The article spends a lot of time lauding Amherst College, which has increased its percentage of students on Pell Grants from 13 percent to 22 percent over the last five years. Which is great and all, but really isn't that big of a deal once you compare it to Cornell's numbers, which have increased from 13 percent to 16 percent in the same time frame (Page 42) and have traditionally stood above the rest of Cornell's Ivy and other top private research university peers.
But, you say, Cornell's 16 percent is surely lower than Amherst's 22 percent.
Sure, but Amherst only educates 1700 undergraduates a year. Cornell educates 14,000.

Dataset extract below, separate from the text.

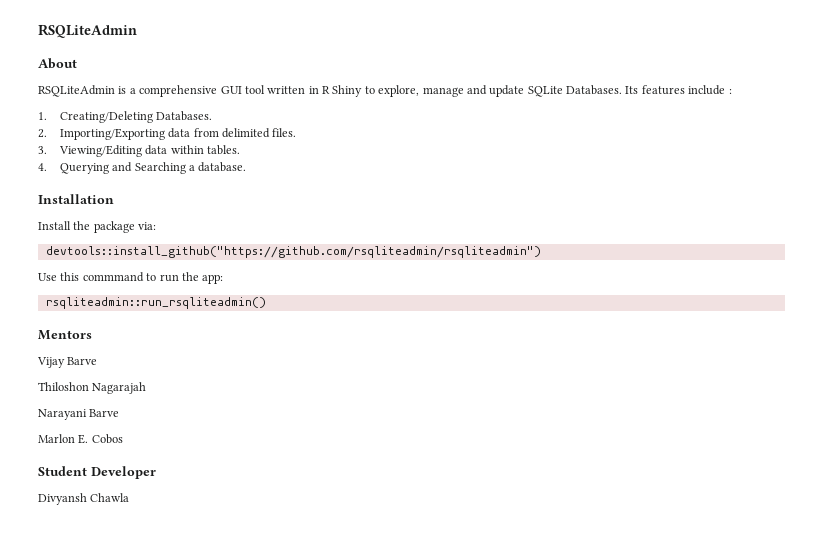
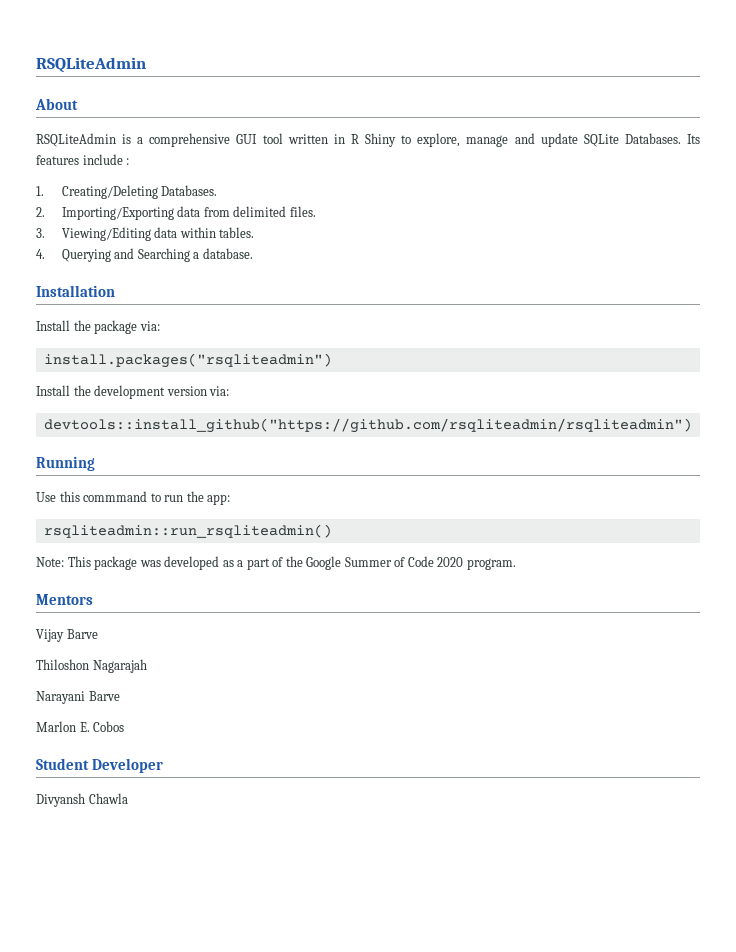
(157, 226) none -> [43,353,332,368] [36,385,230,399] // install.packages("rsqliteadmin") // Install the development version via:
(541, 252) none -> [36,456,95,471] // Running
(266, 303) none -> [36,556,516,570] // Note: This package was developed as a part of the Google Summer of Code 2020 program.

Put another way, Cornell educates 500 more students on Pell Grants than Amherst has students, or six times (!) as many Pell Grant recipients. Let that sink in for a moment. And Cornell's increase in Pell Grant coverage from 13 to 16 percent represents an increase of 400 students -- more than double Amherst's increase in absolute numbers, and surpassing Amherst's total Pell Grant population.
But do you want to know the kicker? Amherst has an endowment per-student that is three times larger than Cornell's, meaning that it can afford its "generosity" all that much more.
That's not to say that Cornell shouldn't be doing more to increase low-income student enrollment. But that's a story for another day.